In honor of the 36th anniversary of the Apollo 11 moon landing on July 20, 1969, Google took public domain imagery of the Moon, integrated it into the Google Maps interface, and created a tool called Google Moon. By default this tool, with a reduced set of features, also displays the points of landing of all Apollo spacecraft to land on the Moon. It also included an easter egg, displaying a Swiss cheese design at the highest zoom level, which Google has since removed. A recent collaborative project between NASA Ames Research Center and Google is integrating and improving the data that is used for Google Moon. This is the Planetary Content Project. Google Moon was linked from a special commemorative version of the Google logo displayed at the top of the main Google search page for July 20, 2005 (UTC).
Google Mars provides a visible imagery view, like Google Moon, as well as infrared imagery and shaded relief (elevation) of the planet Mars. Users can toggle between the elevation, visible, and infrared data, in the same manner as switching between map, satellite, and hybrid modes of Google Maps. In collaboration with NASA scientists at the Mars Space Flight Facility located at Arizona State University, Google has provided the public with data collected from two NASA Mars missions, Mars Global Surveyor and 2001 Mars Odyssey.
Now, with Google Earth 5 it is possible to access new improved Google Mars data at a much higher resolution, as well as being able to view the terrain in 3D, and viewing panoramas from various Mars landers in a similar way to Google Street View.
On August 27, 2007, Google introduced Google Sky, an online space mapping tool that allows users to pan through a map of the visible universe, using photographs taken by the Hubble Space Telescope.
Google Ride Finder
Google launched an experimental Google Maps-based tool called Ride Finder, tapping into in-car GPS units for a selection of participating taxi and limousine services.

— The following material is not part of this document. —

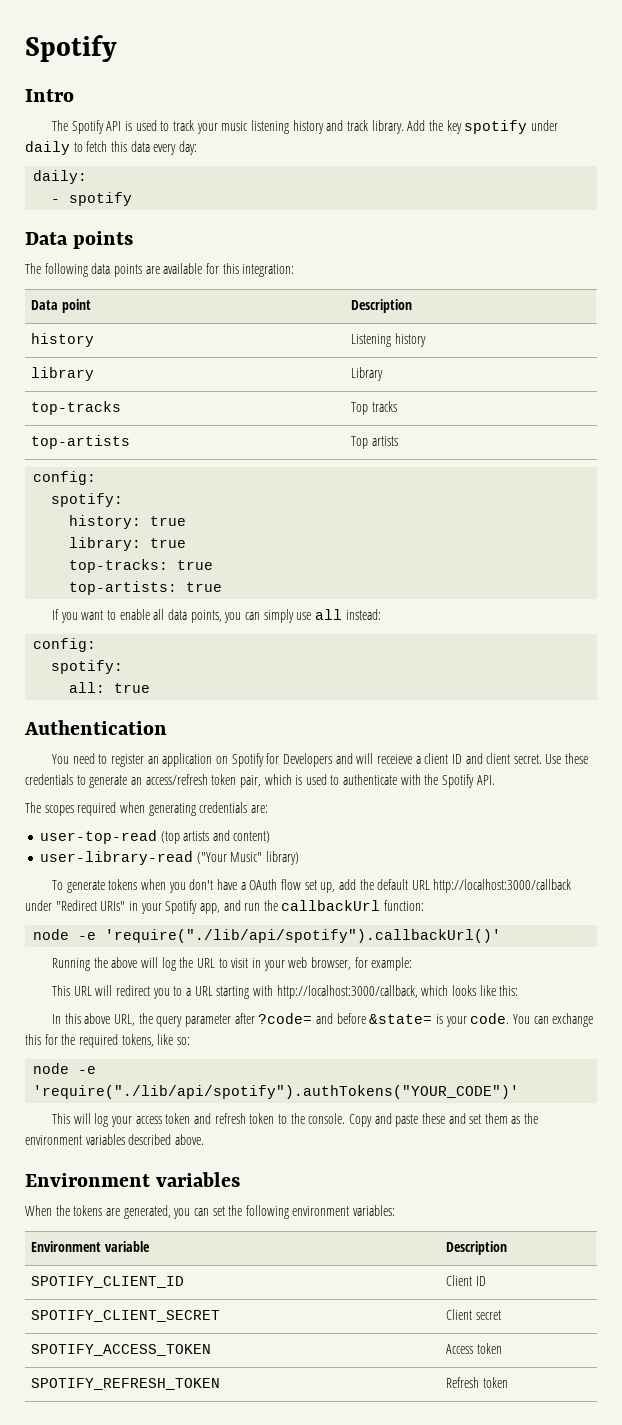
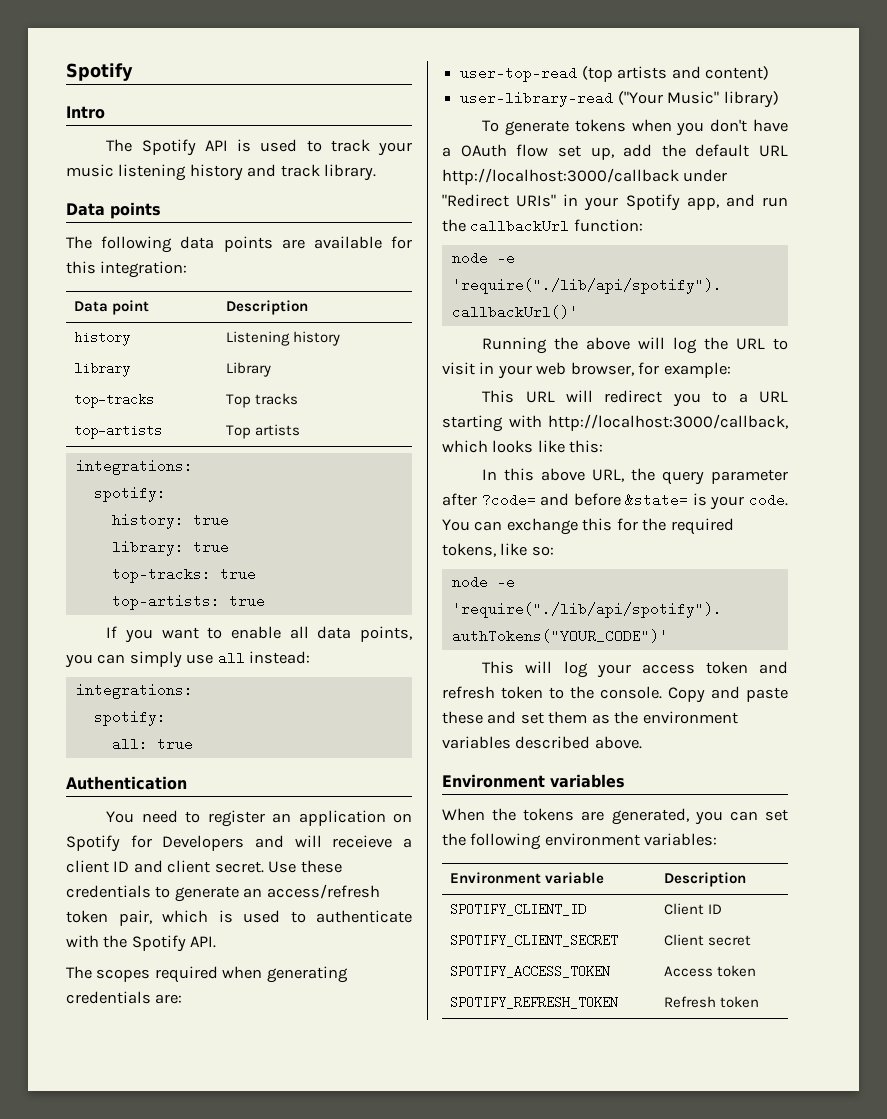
[407,120,558,134] [25,141,197,155] [33,170,88,184] [51,192,133,206] Add the key spotify under daily to fetch this data every day: // daily: // - spotify -> (377, 172) none
[33,471,97,485] config: -> [75,459,193,475] integrations:
[33,638,97,652] config: -> [75,683,193,699] integrations:

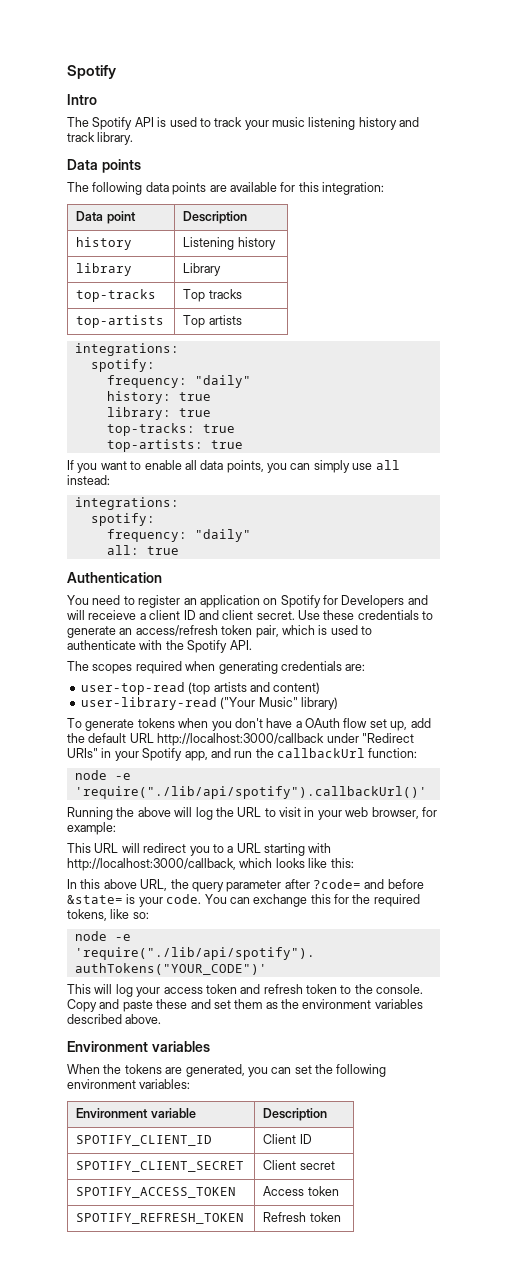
(166, 494) none -> [106,375,251,388] // frequency: "daily"
(166, 718) none -> [106,529,251,542] // frequency: "daily"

The tool displays the current location of all supported vehicles of the participating services in major U.S. cities, including Chicago and San Francisco, on a Google Maps street map. As of 2009[update] the tool seems to be discontinued. Not to be confused with carpooling.
In December 2005, Google launched public transport route planner Google Transit on Google Labs, a 20% project of Chris Harrelson and Avichal Garg. Google Transit launched initially with support for Portland, Oregon, and now includes hundreds of cities in the United States, Canada, Europe, Asia, Africa, Australia, India (Pune & Delhi,NCR) New Zealand. The service calculates route, transit time and cost, and can compare the trip to one using a car. In October 2007 Google Transit graduated from Google Labs and became fully integrated into Google Maps.
The coverage of Google Transit is publicly available. It is spread worldwide, in hundreds of cities and sometimes in entire countries such as China, Japan, Switzerland. The coverage of major cities in the United States and in Canada is almost exhaustive.
In some areas, such as the United Kingdom, Google Transit covers only part of the transit agencies.
In other areas, Google Transit does not provide public transit directions, but still provides the Transit Layer which overlays the schematic of the transit lines on the map. Notable examples include Paris, Berlin, Mexico City and many other capitals around the world.
Google Biking directions
On March 10, 2010, Google added the possibility to search for biking directions on Google Maps. Optimal routes are calculated from traffic, elevation change, bike paths, bike lanes, and preferred roads for biking. An optional layer also shows different types of biking paths, from bike-only trails to preferred roads. This service is available in the US and Canada, and is in beta testing in some other countries such as Singapore.
Google My Maps
In April 2007, My Maps was a new feature added to Google's local search maps. My Maps lets users and businesses create their own map by positioning markers, polylines and polygons onto a map. The interface is a straightforward overlay on the map. A set of eighty-four pre-designed markers is available, ranging from bars and restaurants to webcam and earthquake symbols. Polyline and Polygon color, width and opacity are selectable. Maps modified using My Maps can be saved for later viewing and made public or marked as unlisted, in which case a user will need the saved URL with a 42 character unique ID.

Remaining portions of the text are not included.